*Task:*
After locating the line that holds "[498,587,589,596] next.iterable ->", output it and all following lines word for word, stopping only at the end of the data.

(Before-and-after change records)

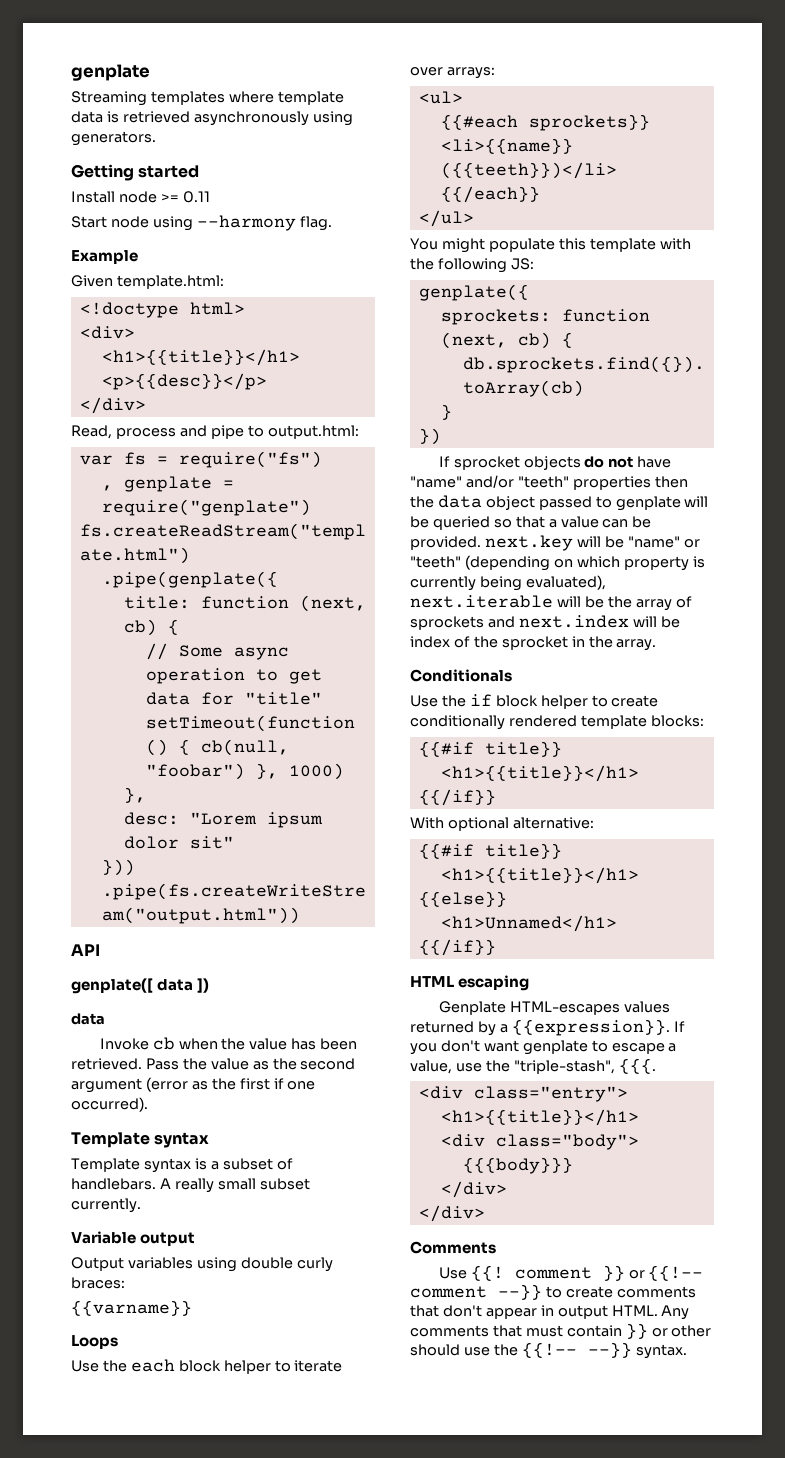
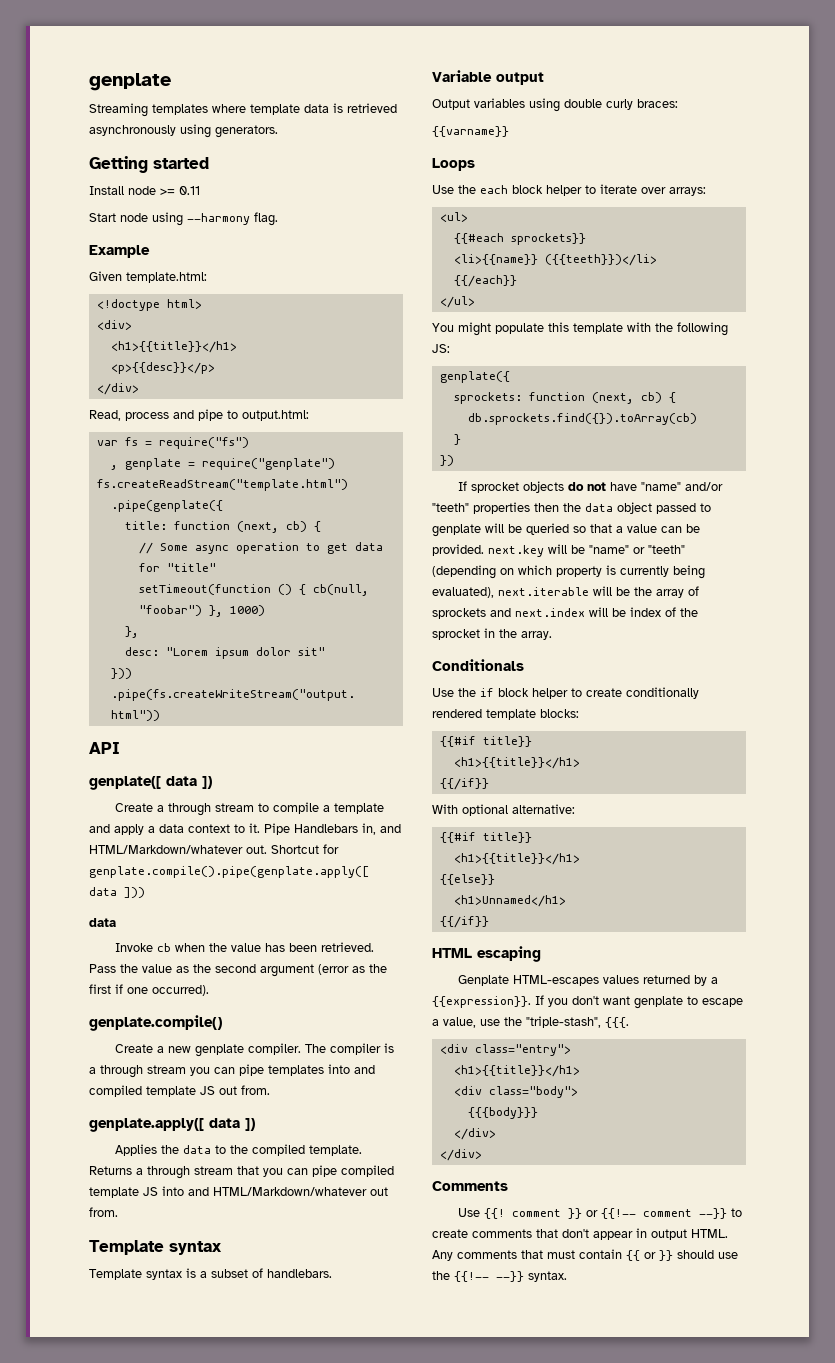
(210, 985) none -> [115,802,385,816] [89,823,401,835] [89,844,339,854] [89,866,369,878] [89,887,145,898] // Create a through stream to compile a template and apply a data context to it. Pipe Handlebars in, and HTML/Markdown/whatever out. Shortcut for genplate.compile().pipe(genplate.apply([ data ]))
(148, 1104) none -> [89,1015,222,1031] [115,1043,395,1057] [89,1064,375,1078] [89,1085,270,1097] [89,1118,255,1132] [115,1144,363,1156] [89,1165,394,1179] [89,1186,388,1198] [89,1207,118,1217] // genplate.compile() // Create a new genplate compiler. The compiler is a through stream you can pipe templates into and compiled template JS out from. // genplate.apply([ data ]) // Applies the data to the compiled template. Returns a through stream that you can pipe compiled template JS into and HTML/Markdown/whatever out from.
[159,1178,310,1193] [71,1198,141,1213] A really small subset currently. -> (332, 1273) none
[625,1323,712,1339] }} or other -> [626,1250,673,1261] {{ or }}

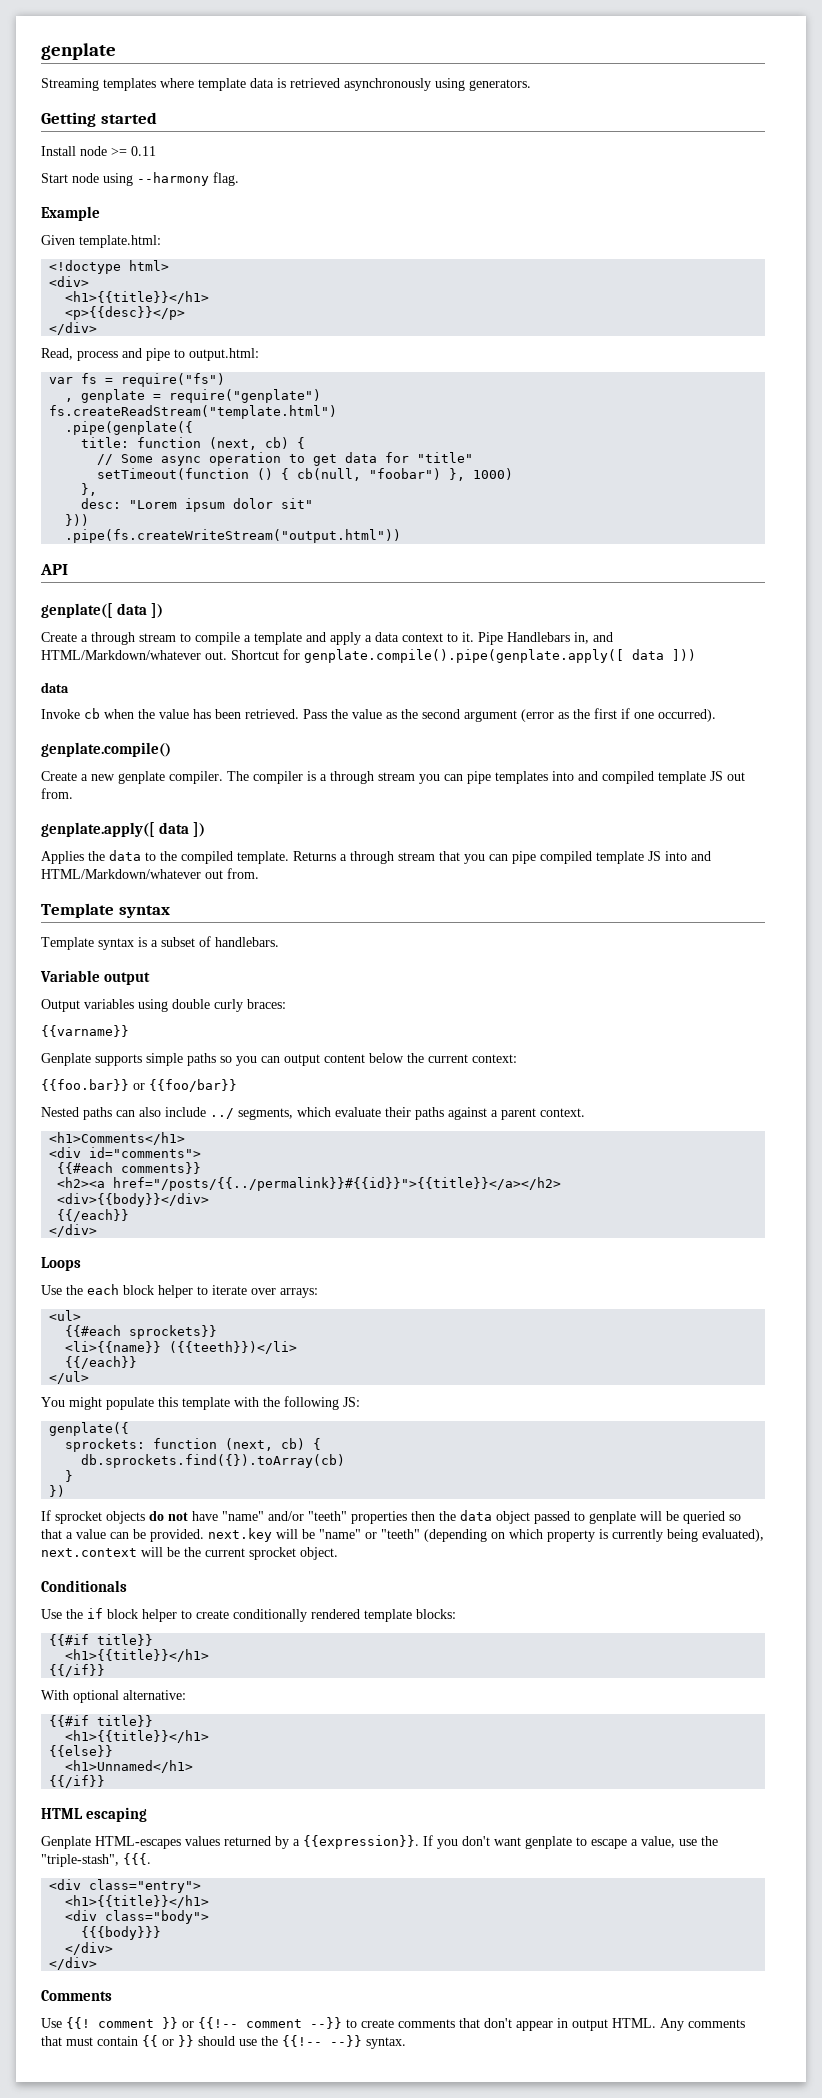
(509, 131) none -> [41,1053,517,1066] [41,1079,237,1092] [41,1107,585,1120] [49,1132,186,1145] [49,1147,202,1158] [57,1162,202,1174] [57,1177,562,1191] [57,1193,210,1207] [57,1209,130,1222] [49,1224,98,1237] // Genplate supports simple paths so you can output content below the current context: // {{foo.bar}} or {{foo/bar}} // Nested paths can also include ../ segments, which evaluate their paths against a parent context. // <h1>Comments</h1> // <div id="comments"> // {{#each comments}} // <h2><a href="/posts/{{../permalink}}#{{id}}">{{title}}</a></h2> // <div>{{body}}</div> // {{/each}} // </div>
[498,587,589,596] next.iterable -> [41,1548,137,1557] next.context
[656,586,699,598] [432,607,698,619] [432,628,552,640] array of sprockets and next.index will be index of the sprocket in the array. -> [205,1547,338,1560] current sprocket object.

*Solution to the problem:*
[498,587,589,596] next.iterable -> [41,1548,137,1557] next.context
[656,586,699,598] [432,607,698,619] [432,628,552,640] array of sprockets and next.index will be index of the sprocket in the array. -> [205,1547,338,1560] current sprocket object.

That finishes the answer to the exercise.